J’ai hésite un moment entre MINIMAL et MINIMALISME et finalement j’ai opté pour la 1ère proposition, c’est à dire l’adjectif plutôt que le nom commun car le MINIMALISME (ou art minimal) est un courant de l’art contemporain apparu au début des années 60 aux USA en réaction au lyrisme pictural de l’expressionnisme abstrait et en opposition à la tendance figurative et ironique du Pop Art. Le minimalisme est l’héritier du Modernisme et plus particulièrement de l’école du BAUHAUS et Il a fait sienne la maxime de l’un de ses grands représentants, l’architecte Mies Van der Rohe : « less is more » qui en français peut se traduire par « moins est plus » et signifier : moins est mieux.

Mies Van der Rohe et Harry Callahan étaient amis !

Minimal, vient donc de minimum. Il caractérise une réduction, un niveau qui est bas ou ténu, une simplification, une épure… Il se dit aussi d’une tendance de l’art contemporain qui réduit l’œuvre à des formes d’une extrême simplification ainsi qu’à des modalités élémentaires de matières et de couleur. Nous comprenons que le sens des deux termes « minimal » et « minimalisme » ne font à peu près qu’un.

Que pouvais-je proposer de plus minimal que cette petite branche noire sans feuille sur fond de ciel blanc immaculé ?

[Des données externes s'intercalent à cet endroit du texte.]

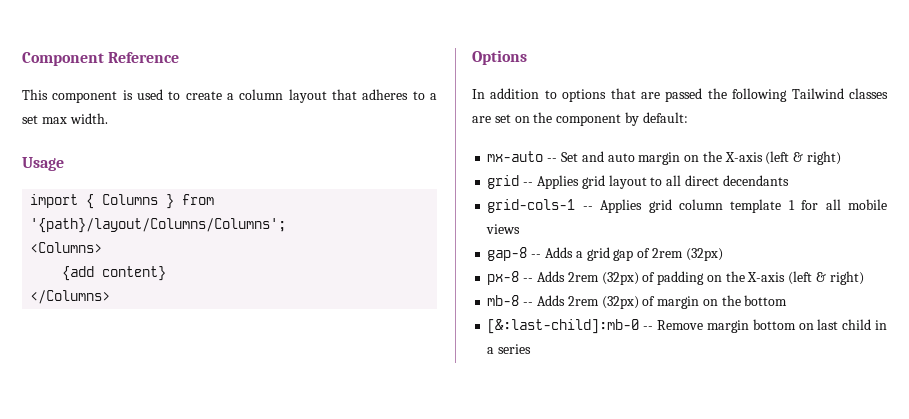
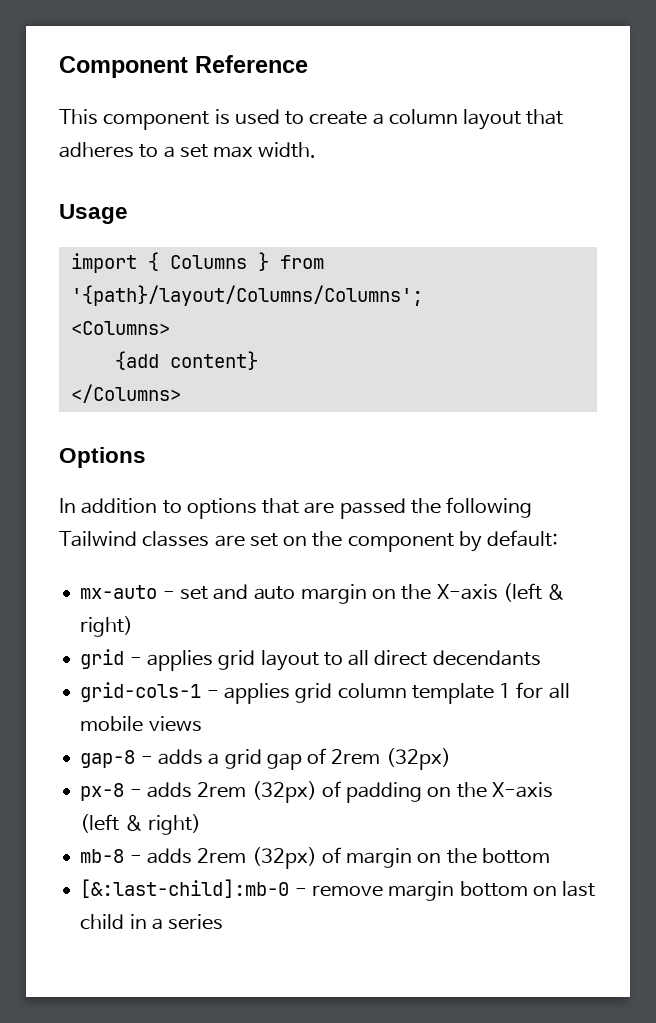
[547,152,578,162] -- Set -> [162,586,208,600] - set
[523,175,579,189] -- Applies -> [129,650,213,671] - applies
[582,199,643,213] -- Applies -> [206,683,290,704] - applies
[531,247,573,258] -- Adds -> [140,749,203,765] - adds
[523,271,565,282] -- Adds -> [129,782,192,798] - adds
[523,295,565,306] -- Adds -> [129,848,192,864] - adds
[643,320,704,330] -- Remove -> [294,885,383,897] - remove

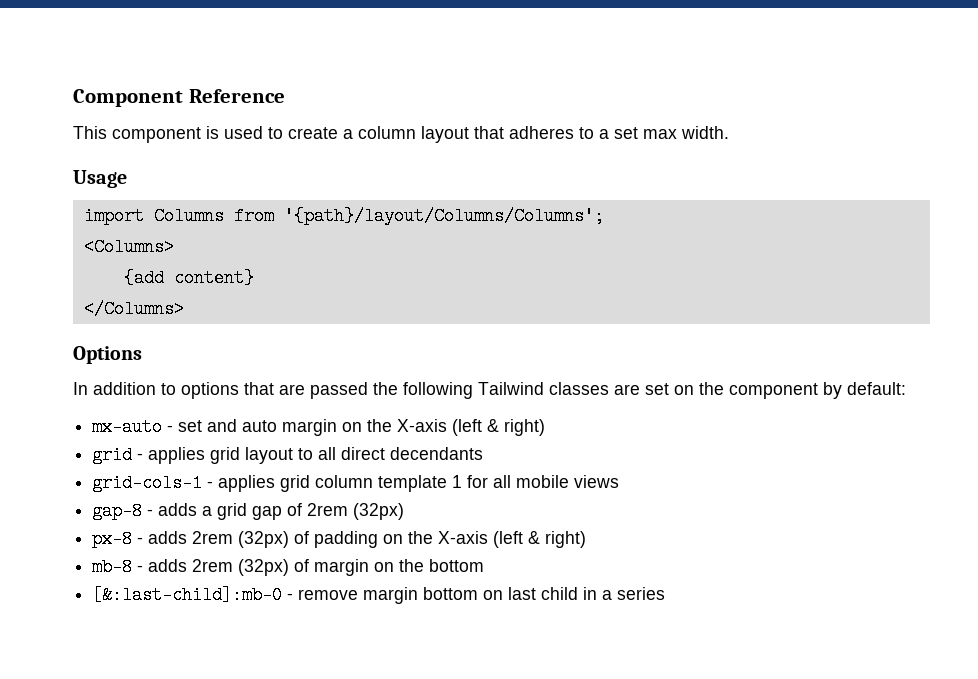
[147,252,269,271] { Columns } -> [153,207,224,225] Columns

Harry Callahan (1912-1999) a voué à peu près toute sa vie à la photographie et même si nous ne pouvons le rattacher complètement au mouvement minimaliste en tant que tel, nous admettrons volontiers que par son dévouement à l’égard de son (ses) sujets et sa recherche de simplicité accomplie à la manière d’un moine bénédictin il a fait preuve d’un dévouement sans limite à la cause photographique.

A cause du noir et blanc, qu’il maîtrise à la perfection, le poussant vers un minimalisme austère on a souvent évoqué chez lui la parenté avec la calligraphie japonaise. Il s’est fait l’adepte d’un « less is more » photographique.

Harry Callahan est à juste titre considéré comme un grand maître de la photographie, surtout pour ses photographies en noir et blanc qu’il développait lui-même. Il photographiait sans trêve, toute la journée, tout entier voué à sa passion. Photographier était pour lui comme un acte de foi aussi nécessaire qu’un rituel. La nuit, il développait ses travaux pour voir s’il avait ou pas trouvé le bon angle, la bonne lumière, la meilleure composition.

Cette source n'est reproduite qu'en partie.